Es sei in kollegialer Zusammenarbeit und Einigkeit ein "ausgewogener Maßnahmenkatalog" mit vielen Pflichtaufgaben, aber auch freiwilligen Vorhaben erarbeitet worden, betonte Bürgermeister Maximilian Neeb (FW) bei der Stadtratssitzung am Dienstag. "Alle Bestandteile des Investitionspakets dienen dazu, das Stadtgebiet attraktiv zu halten und noch attraktiver zu machen", sagte Neeb. Dazu werde nicht nur mit Wasser- und Abwasserleitungen sowie Straßenbau in die Infrastruktur, sondern auch in die "digitale Infrastruktur" investiert. Ferner in städtische Liegenschaften, in die Feuerwehren, in eine familienfreundliche Stadt, in Freizeitangebote für Jung und Alt sowie in Tourismus und Kulturpflege. Ermöglicht würden diese Vorhaben auch durch verschiedenste Förderungen, betonte der Rathauschef bei der Verabschiedung des neuen Etats.

Niedrigere Schlüsselzuweisungen, höhere Kreisumlage - und das bei sinkenden Einnahmen durch die Corona-Krise: Diese Konstellation führt maßgeblich dazu, dass Seßlach im Jahr 2021 rund eine Million Euro für Investitionen zur Verfügung stehen.
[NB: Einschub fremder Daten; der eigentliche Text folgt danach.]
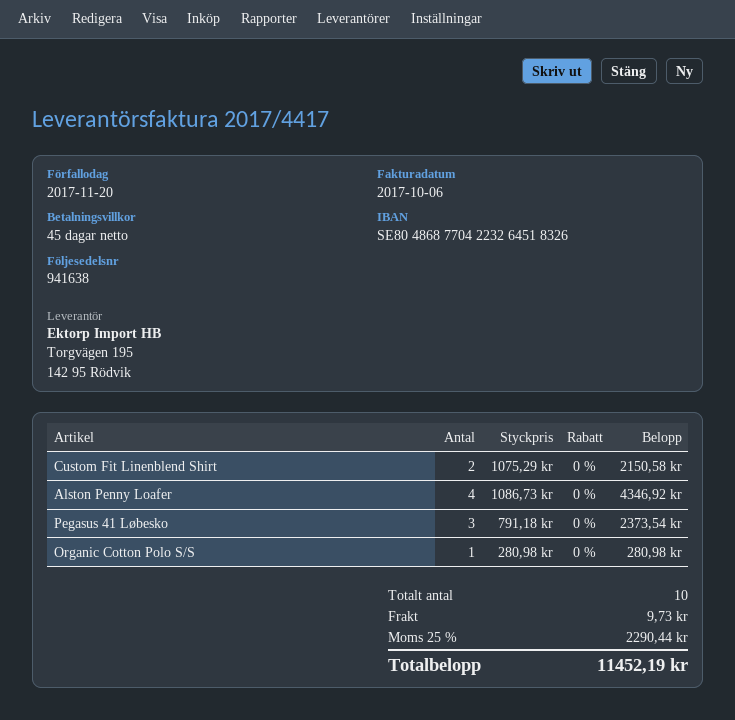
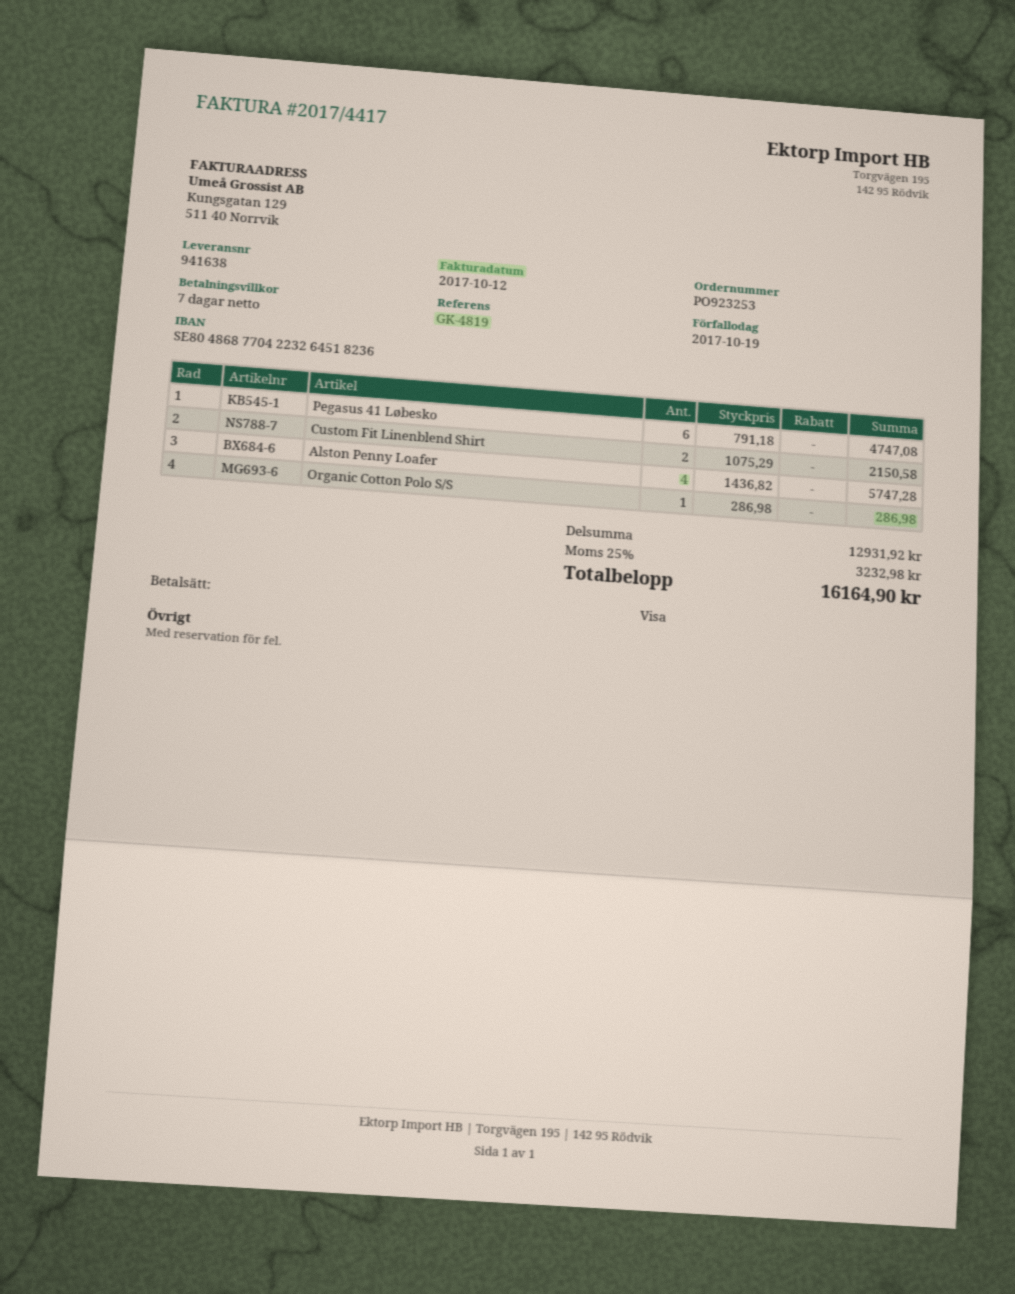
invoice date: 2017-10-06 -> 2017-10-12
payment terms: 45 days -> 7 days
due date: 2017-11-20 -> 2017-10-19
bank account: SE8048687704223264518326 -> SE8048687704223264518236
Alston Penny Loafer: 4 x 1086.73 = 4346.92 -> 4 x 1436.82 = 5747.28
Pegasus 41 Løbesko: 3 x 791.18 = 2373.54 -> 6 x 791.18 = 4747.08
Organic Cotton Polo S/S: 1 x 280.98 = 280.98 -> 1 x 286.98 = 286.98
shipping: 9.73 -> none
tax: 25% = 2290.44 -> 25% = 3232.98
total: 11452.19 -> 16164.90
Trotzdem gaben sich Bürgermeister Neeb und Kämmerer Fabian Leppert vorsichtig optimistisch: "Insgesamt ist Seßlach bei den kurzfristigen Auswirkungen der Pandemie sowohl für das Haushaltsjahr 2020 als auch für den heute zu beschließenden Haushaltsplan 2021 vergleichsweise gut davongekommen", sagte Leppert. "Die Stadt ist trotz Corona voll handlungsfähig und relativ gut aufgestellt, weil die Einnahmenseite noch gut aussieht", betonte Neeb.
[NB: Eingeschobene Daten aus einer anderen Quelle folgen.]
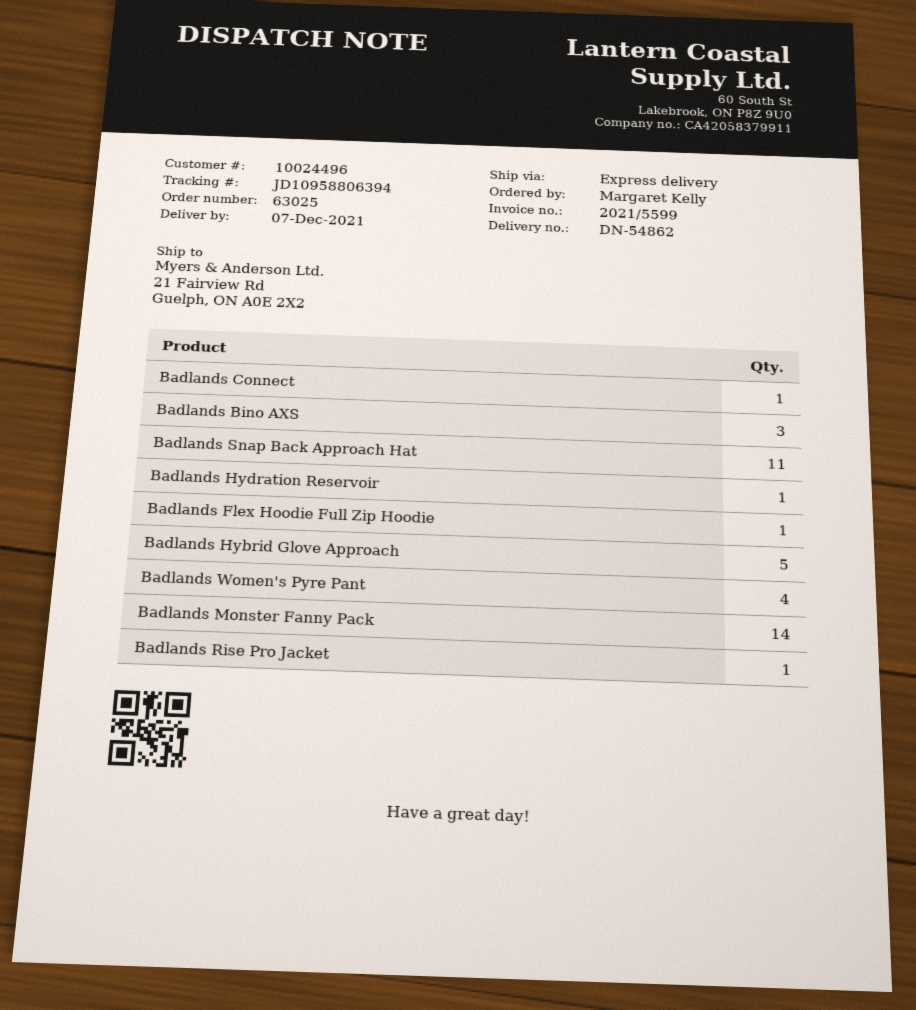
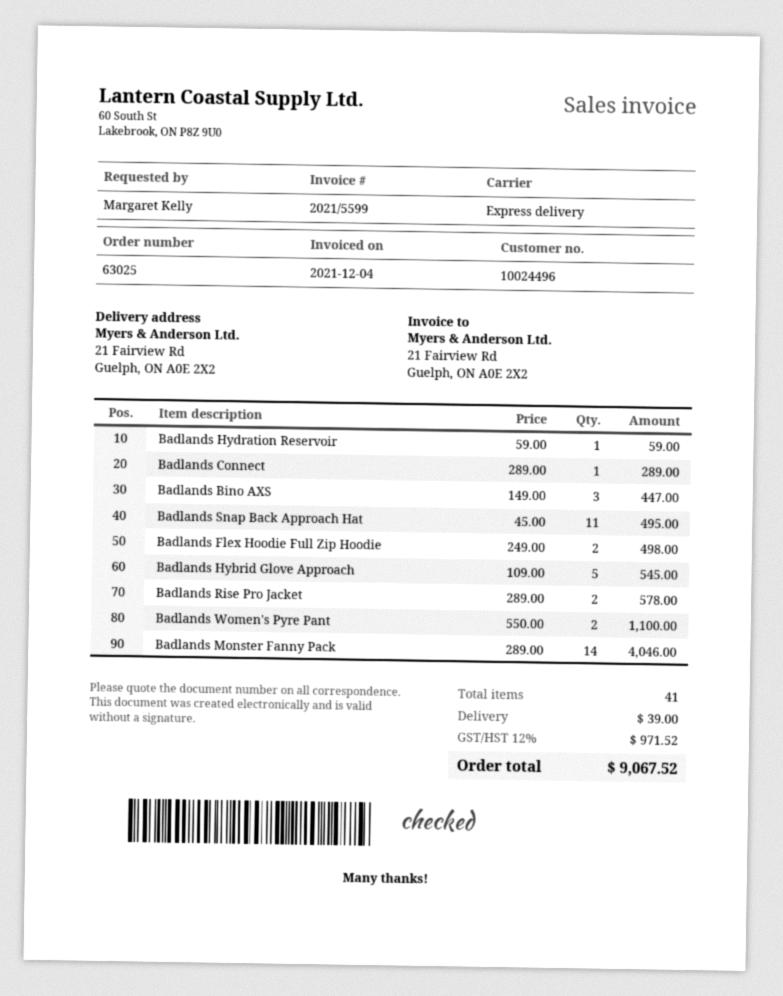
Badlands Flex Hoodie Full Zip Hoodie: 1 -> 2
Badlands Women's Pyre Pant: 4 -> 2
Badlands Rise Pro Jacket: 1 -> 2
Bei den geplanten Maßnahmen dominieren Investitionen in den Bereichen Wasserversorgung und Abwasserentsorgung (insgesamt rund 1,7 Millionen Euro). Weitere Großinvestitionen stellen die Baumaßnahmen der Feuerwehrhäuser Rothenberg, Merlach und Gleismuthhausen (387 500 Euro), die Schuldigitalisierung (183 500 Euro), die Bezuschussung des Anbaus der Kindertagesstätte Heilgersdorf (795 000 Euro) und Arbeiten an den Gemeindehäusern Oberelldorf, Hattersdorf und Autenhausen (478 500 Euro) dar. Auch das geplante Neubaugebiet Dietersdorf und der Abschluss des Umbaus der Freizeitanlage Autenhausen seien "Investitionen in die Zukunft", wie es in der Stadtratssitzung hieß.

Gut 13,8 Millionen Euro umfasst der neue Gesamthaushalt. 5 075 400 entfallen auf den Vermögenshaushalt, laut Leppert ein "hohes Niveau trotz anhaltender Krise". Der Verwaltungshaushalt ist mit 8 756 000 Euro veranschlagt, was einer Minderung von rund 238 500 Euro gegenüber dem Jahresergebnis 2020 entspricht. Gerade wegen der nicht absehbaren wirtschaftlichen Entwicklung freute sich Leppert, dass trotz aller Maßnahmen auch 2021 keine Neuverschuldung nötig wird und sogar 42 000 Euro den Rücklagen zugeführt werden können.

Alle Fraktionen zeigten sich mit dem Etat 2021 sehr zufrieden: Martina Kilian (FW) freute sich besonders über das Wohlwollen aller Kollegen und Kolleginnen gegenüber den Vorschlägen ihrer Fraktion, zum Beispiel in Sachen Spielplätze. Wolfgang Brasch (SPD) würdigte die enthaltenen Zukunftsthemen und die Berücksichtigung fast aller Stadtteile. Als "tolle Leistung" hob Marcus Werner (CSU) hervor, dass der Schuldenstand trotz der vielen Vorhaben weiter abgebaut werden könne.

Zu Beginn der Stadtratssitzung verabschiedete Bürgermeister Maximilian Neeb Bauhofleiter Leo Jahrsdörfer offiziell in den Ruhestand. Seit September 1995 war der Autenhausener im Bauhof tätig, seit 1. April 2011 als Leiter. Über 25 Jahre sei Jahrsdörfer "eine tragende Säule bei der Stadt" gewesen, lobte Neeb. Wegen seiner Kollegialität, Zuverlässigkeit und seines Rats sei er geschätzt worden. Gleichzeitig habe Jahrsdörfer mit manchem "Veto" der Verwaltung aufgezeigt, "warum manches eben nicht so funktioniert, wie wir uns das am Schreibtisch so vorstellen", gleichzeitig aber den passenden Lösungsansatz präsentiert.